Uniqueness. Assume that there are two representations of the integer \(n\). In other words, assume that there are two sequences \(\left(d_0\right.\), \(d_1\), \(\dots\), \(\left.d_{k-1}\right)\) and \(\left(e_0\right.\), \(e_1\), \(\dots\), \(\left.e_{l-1}\right)\) such that \begin{eqnarray*} n&=&d_{k-1}\cdot b^{k-1}+\cdots + d_1\cdot b^1+d_0\\ &=&e_{l-1}\cdot b^{l-1}+\cdots+ e_1\cdot b^1+e_0. \end{eqnarray*} Assume that \(j\) is the biggest index for which \(d_j\neq e_j\). If \(k > l\), then we take \(j=k-1\). If \(k < l\)< then we take \(j=l-1\). Without loss of generality assume that \(d_j > e_j\). Then we can cancel the terms \(d_{j+1}\cdot b^{j+1}\) and \(e_{j+1}\cdot b^{j+1}\) from both sides of the previous equation because they are equal. We can also cancel the terms \(d_{j+2}\cdot b^{j+2}\) and \(e_{j+2}\cdot b^{j+2}\), and so on. We are left with the equation \begin{eqnarray*} d_j \cdot b^j+ \cdots + d_1\cdot b^1+d_0 &=& e_j\cdot b^j+\cdots+ e_1\cdot b^1+e_0. \end{eqnarray*} Let us denote by \(M\) the number on the left (and the right) side of the previous equation. Using that \(e_{j-1}\leq b-1\), \(e_{j-2}\leq b-1\), \(\dots\), \(e_1\leq b-1\), and \(e_0\leq b-1\), we obtain \begin{eqnarray*} M& \geq & d_j \cdot b^j \geq \left(e_j+1\right)\cdot b^j=e_j\cdot b^j+b^j.\quad\quad\quad\quad(1) \end{eqnarray*} Observe that \[(b-1)+(b-1)\cdot b^1+(b-1)\cdot b^2+\cdots +(b-1)\cdot b^{j-1}=(b-1)\cdot \frac{b^j-1}{b-1}=b^j-1 < b^j.\] Therefore, the equation (1) becomes \begin{eqnarray*} M& > & e_j\cdot b^j+(b-1)+(b-1)\cdot b^1+(b-1)\cdot b^2+\cdots +(b-1)\cdot b^{j-1}\\ &\geq& e_j\cdot b^j+e_{j-1}\cdot b^{j-1}+\cdots +e_1\cdot b^1+e_0\\ &=& M. \end{eqnarray*} This is a contradiction.
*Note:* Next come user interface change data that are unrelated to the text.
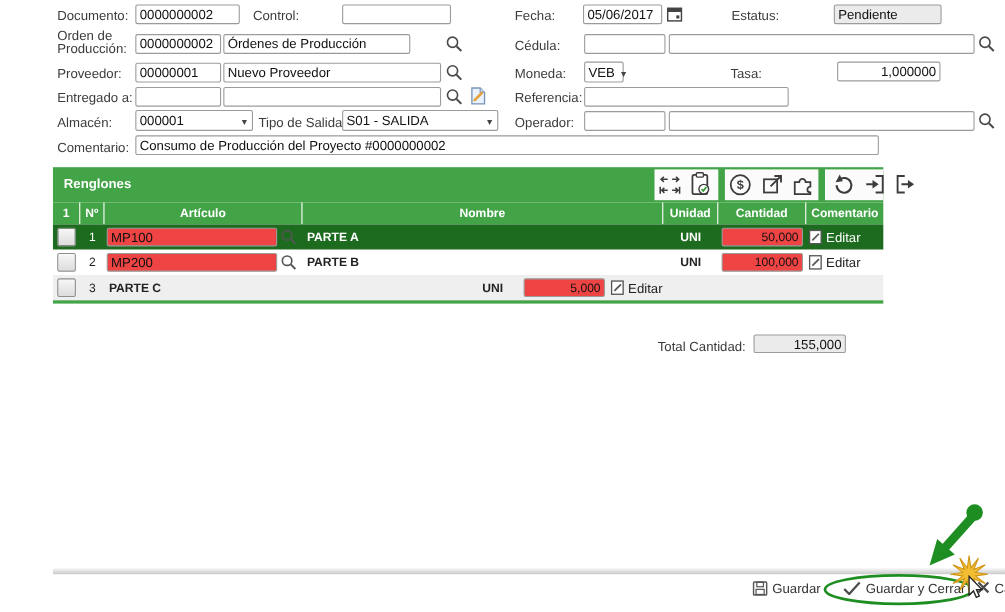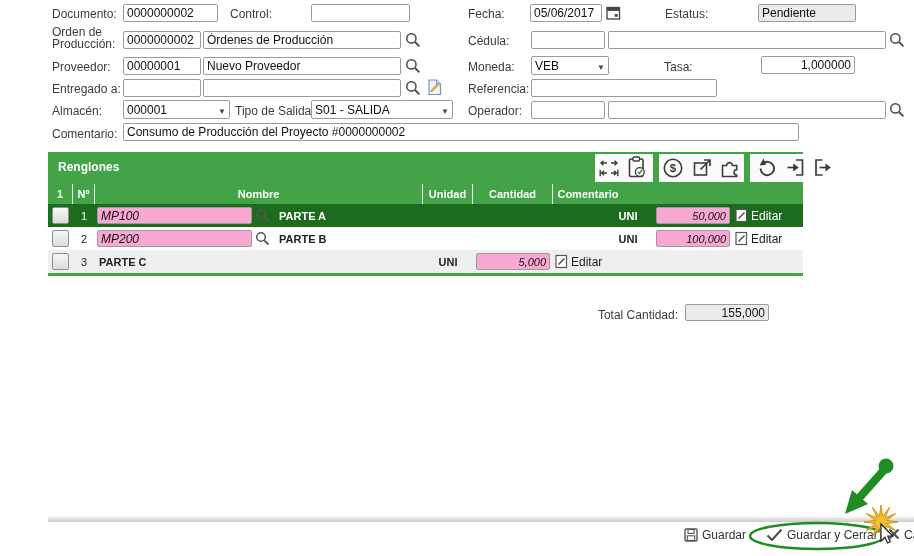--- a/index.html
+++ b/index.html
@@ -73,7 +73,7 @@
 
   <span class="lbl wrap" style="left:4px;top:26px;width:70px">Orden de Producción:</span>
   <input class="inp" style="left: 75px; top: 31px; width: 78px;" value="0000000002">
-  <input class="inp" style="left: 155px; top: 31px; width: 198px;" value="Órdenes de Producción">
+  <input class="inp" style="left: 155px; top: 31px; width: 170px;" value="Órdenes de Producción">
   <span class="icon" style="left:357px;top:32px">
     <svg width="16" height="16" viewBox="0 0 16 16">
         <circle cx="6.4" cy="6.4" r="4.6" fill="none" stroke="#4a4a4a" stroke-width="1.5"></circle>

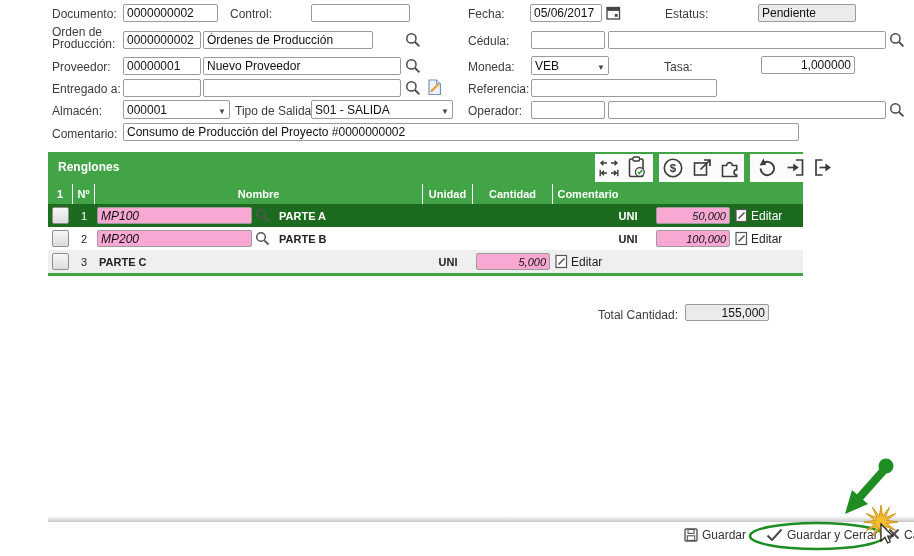--- a/index.html
+++ b/index.html
@@ -100,7 +100,7 @@
       </svg>
   </span>
   <span class="lbl" style="left:420px;top:60px">Moneda:</span>
-  <div class="sel" style="left:483px;top:56px;width:78px">
+  <div class="sel" style="left:483px;top:56px;width:36px">
     <span>VEB</span>
       <span class="arr"></span>
   </div>

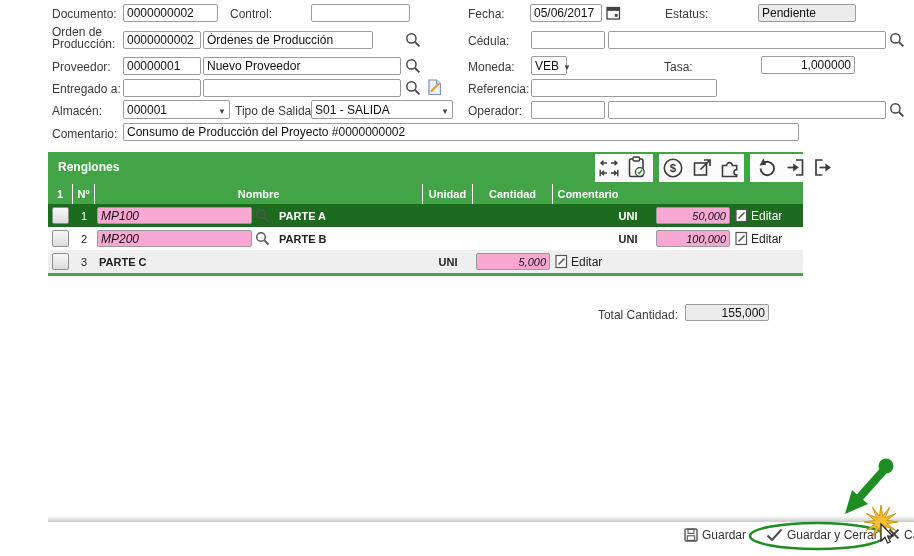--- a/index.html
+++ b/index.html
@@ -213,6 +213,7 @@
   <div class="thead">
     <div class="th c1">1</div>
     <div class="th c2">Nº</div>
+    <div class="th c3">Artículo</div>
     <div class="th c4" style="justify-content:center;padding-left:0;">Nombre</div>
     <div class="th c5">Unidad</div>
     <div class="th c6" style="justify-content:center;">Cantidad</div>

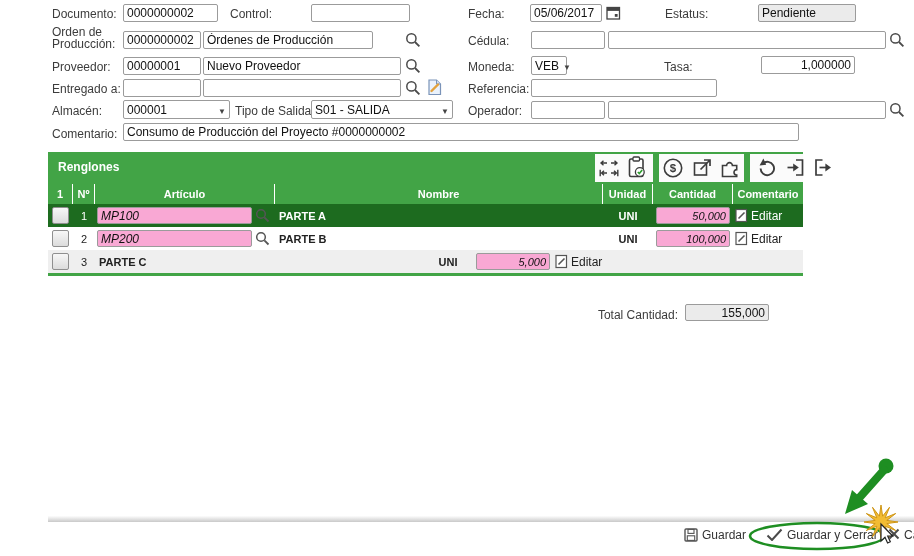--- a/index.html
+++ b/index.html
@@ -39,7 +39,7 @@
   .rowsel{width:17px;height:17px;border:1px solid #8f8f8f;border-radius:2px;
           background:linear-gradient(#f7f7f7,#dcdcdc);padding:0;cursor:pointer;}
   .cellinp{box-sizing:border-box;height:17px;width:155px;margin-left:2px;border:1px solid #9b9b9b;border-radius:2px;
-           font-family:"Liberation Sans",sans-serif;font-size:12px;padding:0 3px;background:#f9a8d4;color:#111;font-style:italic;}
+           font-family:"Liberation Sans",sans-serif;font-size:12px;padding:0 3px;background:#ef4444;color:#111;}
   .cellinp.qty{width:74px;text-align:right;margin-left:3px;font-size:11px;}
   .sicon{margin-left:3px;line-height:0;cursor:pointer;}
   .eicon{margin-left:2px;line-height:0;cursor:pointer;}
Existence. We use the principle of mathematical induction to prove a stronger statement. If \(n\) is a positive integer smaller than \(b^k\) then there exist a sequence \(\left(d_0\right.\), \(d_1\), \(\dots\), \(\left.d_{k-1}\right)\) of non-negative integers of length \(k\) whose elements are from the set \(\{0\), \(1\), \(\dots\), \(b-1\}\) such that \[n=d_{k-1}\cdot b^{k-1}+\cdots + d_1\cdot b^1+d_0\cdot b^0.\]

The statement is obvious for \(k=1\). Assume that \(k\geq 1\) and that the statement holds for \(k\). We will now prove that it holds for \(k+1\). Let \(n\) be an integer smaller than \(b^{k+1}\). When divided by \(b^k\) the number \(n\) gives a quotient and remainder. Let us denote by \(q\) and \(r\) the unique positive integers such that \(n=q\cdot b^k+r\) and \(r\in\{0\), \(1\), \(\dots\), \(b^k-1\}\). According to the induction hypothesis there exists a sequence \(d_0\), \(d_1\), \(\dots\), \(d_{k-1}\) for which \[r=d_{k-1}\cdot b^{k-1}+\cdots + d_1\cdot b+ d_0.\] By defining \(d_k=q\) we obtain \begin{eqnarray*} d_k\cdot b^k+d_{k-1}\cdot b^{k-1}+\cdots + d_1\cdot b+ d_0&=& q\cdot b^k+r=n. \end{eqnarray*} This completes the proof.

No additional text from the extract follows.